Estimate: Academic Labs 11 Times More Dangerous Than Industrial Counterparts 153
Jim_Austin writes "Academic science labs are generally far less safe than labs in industry; one estimate says that people working in academic labs are 11x more likely to be hurt than their industrial counterparts. A group of grad students and postdocs in Minnesota decided to address the issue head-on. With encouragement and funding from DOW, and some leadership from their department chairs, they're in the process of totally remaking their departments' safety cultures."
Possibly valid, but.. (Score:4, Informative)
Please, editors, do some editing (Score:5, Informative)
A group of grad students and postdocs in Minnesota decided to address the issue had-on.
Well, that typo could've been worse.
Re:Really? (Score:5, Informative)
No. An over simplification of the matter. The reality is when I was at university there was no safety messages from the faculty, absolutely nothing from on high. Oh, we were told to wash our hands after working with solder because it wasn't lead free and to not put it in our mouth but that is it.
First day in industry, fume extractors, safety glasses, soldering irons with deadman switches in case they were left on absolutely no use of a knife without wearing some gloves.
This isn't students not following safety procedures, this is no safety procedures existing. The head of our school stood right next to me while I was stripping wires by holding the wire between my thumb and a very sharp knife, nothing was said. When a student heated a wire under tension the semester I left and it flicked molten solder in his eye, nothing happened. At my work the HSE team would have lost their collective shits.
Re:No no no not more "Health And Safety" please... (Score:4, Informative)

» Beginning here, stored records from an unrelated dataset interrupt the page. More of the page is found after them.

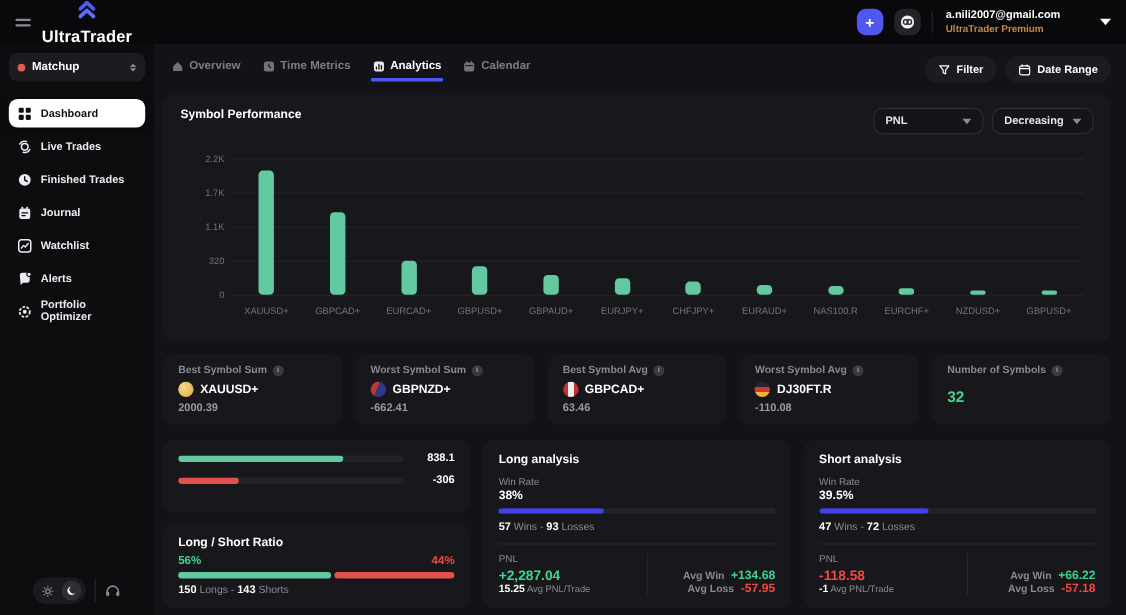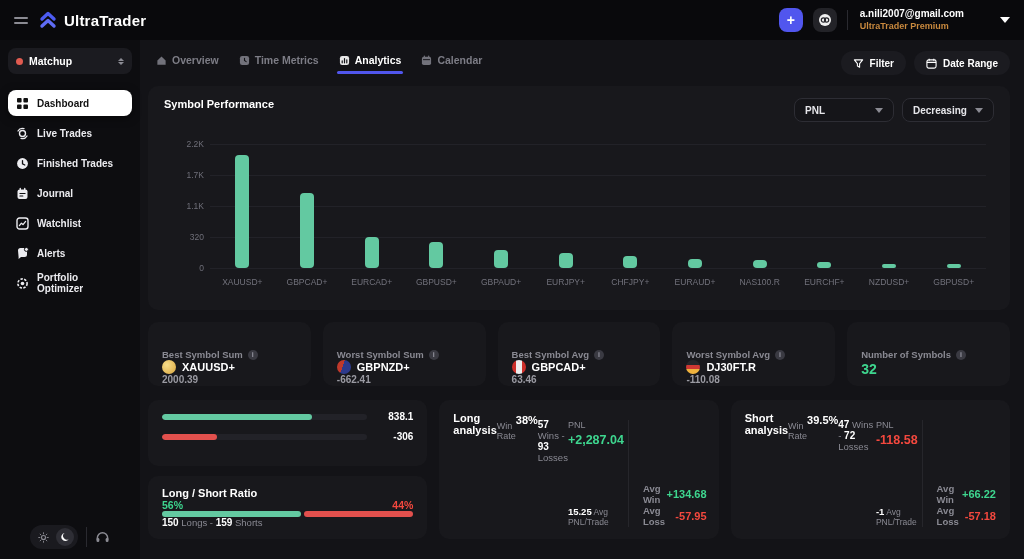"UltraTrader" .logo { flex-direction: none -> column }
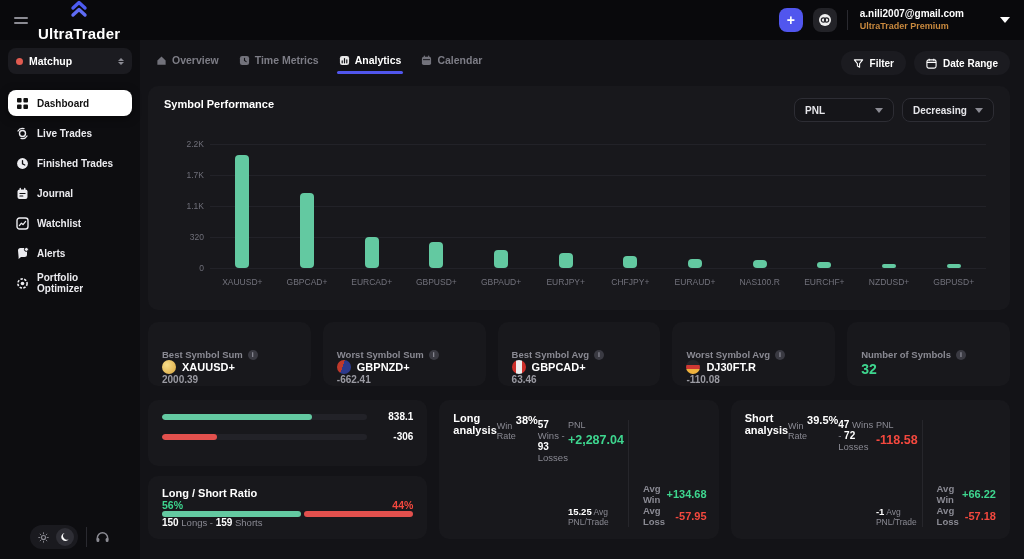"Best Symbol Sum" .stat-title { margin-top: 18px -> none }
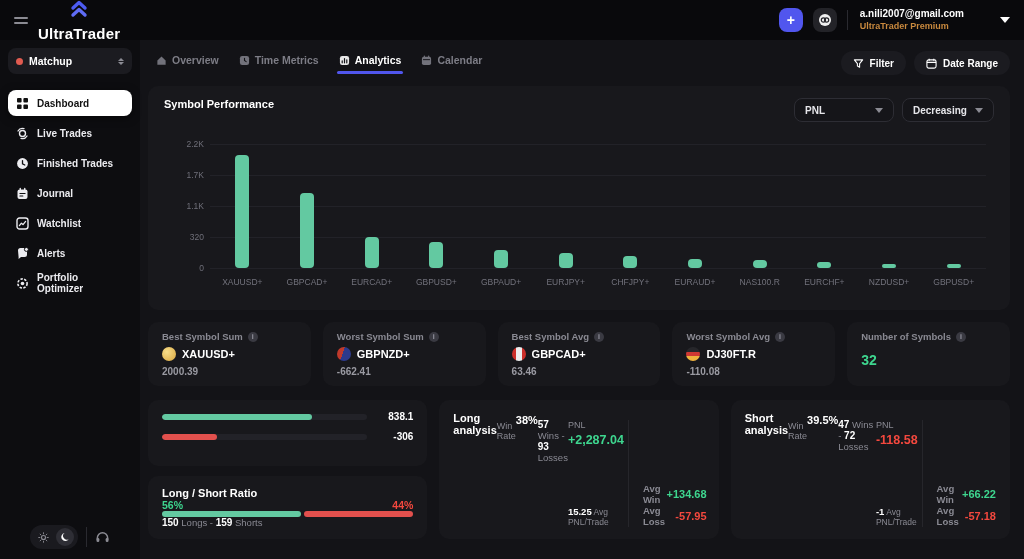"Long analysis" .ana-card { flex-direction: row -> column }
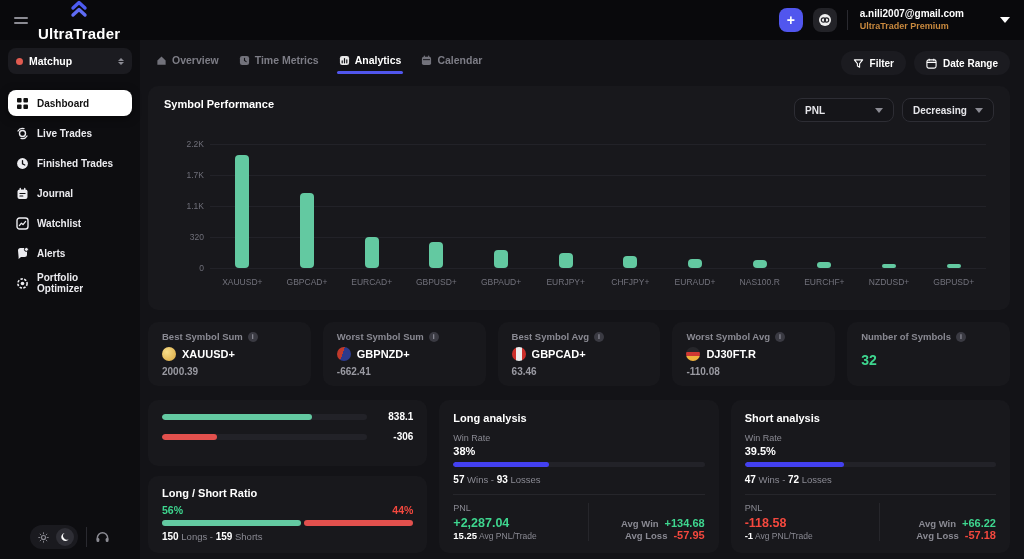"159" b { text: 159 -> 143 }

Ahh yes the old blame the worker. Sorry but I've witnessed accidents happen at uni that simply wouldn't happen in industry due to some very simple safety guidelines such as put on safety glasses while soldering. It seemed really silly to me when I got out of uni that people wore glasses / goggles to solder, but it didn't seem to silly a semester after I graduated when I heard a student managed to fling solder in his eye.
The problem is two fold:
a) students are quite gungho when it comes to their work and will quickly take shortcuts because they don't know any better or don't have the right tools, example: I didn't see a wire stripper till I got to industry, I used to do it by pressing the wire to a knife using my thumb and I got many cuts as a result.
b) complete lack of protective gear. You piss off the idea of PPE because it's been applied too haphazardly by HSE idiots who think protective gear should be worn everywhere at all times, but that is no excuse for not wearing it when you are actually doing potentially dangerous work or working in a potentially dangerous area.
The whole ground breaking research stuff is a load of crap. There's just as much if not more ground-breaking research in industry as there is in a university lab. There needs to be a middle ground.